Beyond the Algorithm: A CEO’s Guide to Content That Lasts

In the frantic race for “virality,” most business owners are running a marathon on a treadmill, exhausting themselves without moving an inch forward. We’ve been told that to succeed, we must feed the beast: more posts, more hashtags, more dancing on cars (okay, maybe not that last one).

But what if the key to sustainable growth isn’t gaming the system, but avoiding it altogether?

In a recent deep dive, Juma Bannister and Ayinde Smith sat down to dismantle the “algorithm-first” mentality. They explored how startup founders and established CEOs can reclaim their time and build genuine authority without becoming slaves to a feed.


1. The Pre-Flight Checklist: Know Your “Need”

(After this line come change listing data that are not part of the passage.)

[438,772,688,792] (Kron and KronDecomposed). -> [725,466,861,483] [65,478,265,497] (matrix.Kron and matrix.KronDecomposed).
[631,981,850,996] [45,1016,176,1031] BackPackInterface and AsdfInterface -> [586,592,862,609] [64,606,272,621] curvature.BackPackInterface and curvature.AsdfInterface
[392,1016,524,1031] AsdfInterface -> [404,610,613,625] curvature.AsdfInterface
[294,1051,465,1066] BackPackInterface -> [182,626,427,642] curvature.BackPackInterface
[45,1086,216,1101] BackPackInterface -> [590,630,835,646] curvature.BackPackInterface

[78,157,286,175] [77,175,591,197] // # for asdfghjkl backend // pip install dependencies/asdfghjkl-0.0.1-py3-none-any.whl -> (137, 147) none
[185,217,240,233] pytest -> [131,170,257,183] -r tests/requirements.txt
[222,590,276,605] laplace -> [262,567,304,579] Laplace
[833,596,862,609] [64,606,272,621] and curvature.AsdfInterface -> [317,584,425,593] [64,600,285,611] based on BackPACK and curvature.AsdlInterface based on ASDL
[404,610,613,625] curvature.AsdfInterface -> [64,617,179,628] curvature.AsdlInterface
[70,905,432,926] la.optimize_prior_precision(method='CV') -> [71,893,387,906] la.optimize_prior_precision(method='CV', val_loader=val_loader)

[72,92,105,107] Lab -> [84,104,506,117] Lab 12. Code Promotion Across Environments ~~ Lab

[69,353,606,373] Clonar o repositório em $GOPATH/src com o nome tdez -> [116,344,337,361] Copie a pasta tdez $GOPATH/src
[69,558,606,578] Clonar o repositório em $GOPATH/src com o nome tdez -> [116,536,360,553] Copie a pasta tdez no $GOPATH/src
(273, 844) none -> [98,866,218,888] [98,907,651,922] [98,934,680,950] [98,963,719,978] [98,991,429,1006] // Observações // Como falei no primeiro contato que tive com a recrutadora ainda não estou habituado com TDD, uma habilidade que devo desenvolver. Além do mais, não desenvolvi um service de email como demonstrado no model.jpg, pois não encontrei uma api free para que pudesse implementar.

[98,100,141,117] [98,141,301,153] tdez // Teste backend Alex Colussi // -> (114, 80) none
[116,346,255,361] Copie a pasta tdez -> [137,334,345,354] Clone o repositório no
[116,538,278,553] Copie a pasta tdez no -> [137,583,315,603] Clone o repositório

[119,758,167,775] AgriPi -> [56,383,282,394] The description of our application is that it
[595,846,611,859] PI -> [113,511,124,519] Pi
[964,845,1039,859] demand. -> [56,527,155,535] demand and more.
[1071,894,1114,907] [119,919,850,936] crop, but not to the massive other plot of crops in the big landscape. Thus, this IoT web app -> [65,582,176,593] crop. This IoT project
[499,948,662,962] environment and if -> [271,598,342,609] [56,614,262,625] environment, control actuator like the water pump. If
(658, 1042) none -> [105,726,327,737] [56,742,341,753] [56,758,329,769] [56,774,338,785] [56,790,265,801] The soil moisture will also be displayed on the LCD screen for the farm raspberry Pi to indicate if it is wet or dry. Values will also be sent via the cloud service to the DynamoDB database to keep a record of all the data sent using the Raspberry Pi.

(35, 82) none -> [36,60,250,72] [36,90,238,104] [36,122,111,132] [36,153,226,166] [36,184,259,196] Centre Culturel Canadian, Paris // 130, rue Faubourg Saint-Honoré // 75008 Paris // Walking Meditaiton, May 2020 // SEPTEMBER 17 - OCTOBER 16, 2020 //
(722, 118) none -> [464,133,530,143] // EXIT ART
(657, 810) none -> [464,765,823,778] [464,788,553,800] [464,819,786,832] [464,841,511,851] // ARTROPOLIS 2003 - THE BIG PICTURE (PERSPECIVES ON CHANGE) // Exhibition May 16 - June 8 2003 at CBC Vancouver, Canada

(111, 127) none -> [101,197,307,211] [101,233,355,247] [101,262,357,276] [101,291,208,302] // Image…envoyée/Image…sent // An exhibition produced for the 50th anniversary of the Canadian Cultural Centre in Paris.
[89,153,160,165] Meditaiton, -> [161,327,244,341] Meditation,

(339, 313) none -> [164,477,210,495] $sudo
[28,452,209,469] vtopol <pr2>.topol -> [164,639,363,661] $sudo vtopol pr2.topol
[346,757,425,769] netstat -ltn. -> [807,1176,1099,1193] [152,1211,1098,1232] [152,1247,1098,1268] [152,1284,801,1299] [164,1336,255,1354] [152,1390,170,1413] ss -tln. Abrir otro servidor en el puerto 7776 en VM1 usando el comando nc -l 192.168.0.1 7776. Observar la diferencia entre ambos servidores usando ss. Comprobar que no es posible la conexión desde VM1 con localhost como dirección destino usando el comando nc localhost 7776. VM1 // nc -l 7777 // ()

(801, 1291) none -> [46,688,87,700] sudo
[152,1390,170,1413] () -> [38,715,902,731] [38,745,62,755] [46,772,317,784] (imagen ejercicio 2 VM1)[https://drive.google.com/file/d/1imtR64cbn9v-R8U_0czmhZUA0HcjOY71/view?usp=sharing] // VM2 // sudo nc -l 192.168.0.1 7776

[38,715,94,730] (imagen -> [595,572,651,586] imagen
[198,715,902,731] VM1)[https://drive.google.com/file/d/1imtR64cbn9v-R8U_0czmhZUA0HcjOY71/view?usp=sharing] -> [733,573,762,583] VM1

Before you hit record or open a blank doc, you need a compass. Too many leaders start creating content because they feel they should, not because it serves a specific business function.

Juma Bannister: “What does your business actually need? … Does it need inbound leads? Do you need to build brand awareness? Those things will determine your content volume and your messaging.”

As Ayinde pointed out, “making money” is too vague a goal. Your content needs to balance immediate needs with long-term strategy. If you want attention today, you could go do something foolish in the street, but will that build the trust you need for a deal three years from now?

2. Skill Brings Efficiency

The biggest barrier to content is the “friction of doing.” If every video requires a three-hour lighting setup, you’ll quit by week three.

The secret? Front-loading the effort.

Ayinde Smith: “By the time you do a certain amount of it, you should have become better at doing it… there’s a whole different set of learning that takes place when you actually do the thing.”

Juma echoed this, noting that “Skill brings efficiency.” When you first start, a LinkedIn post might take two hours. A year in, you can knock out a high-authority thought piece in twenty minutes because you’ve developed the “neuro-learning” required to communicate your expertise.

3. Renting vs. Owning Your Audience

This is where the strategy shifts from “content creator” to “business builder.” When you rely solely on social media, you are renting an audience. If the algorithm changes (and it will), your access to those people can be cut off overnight.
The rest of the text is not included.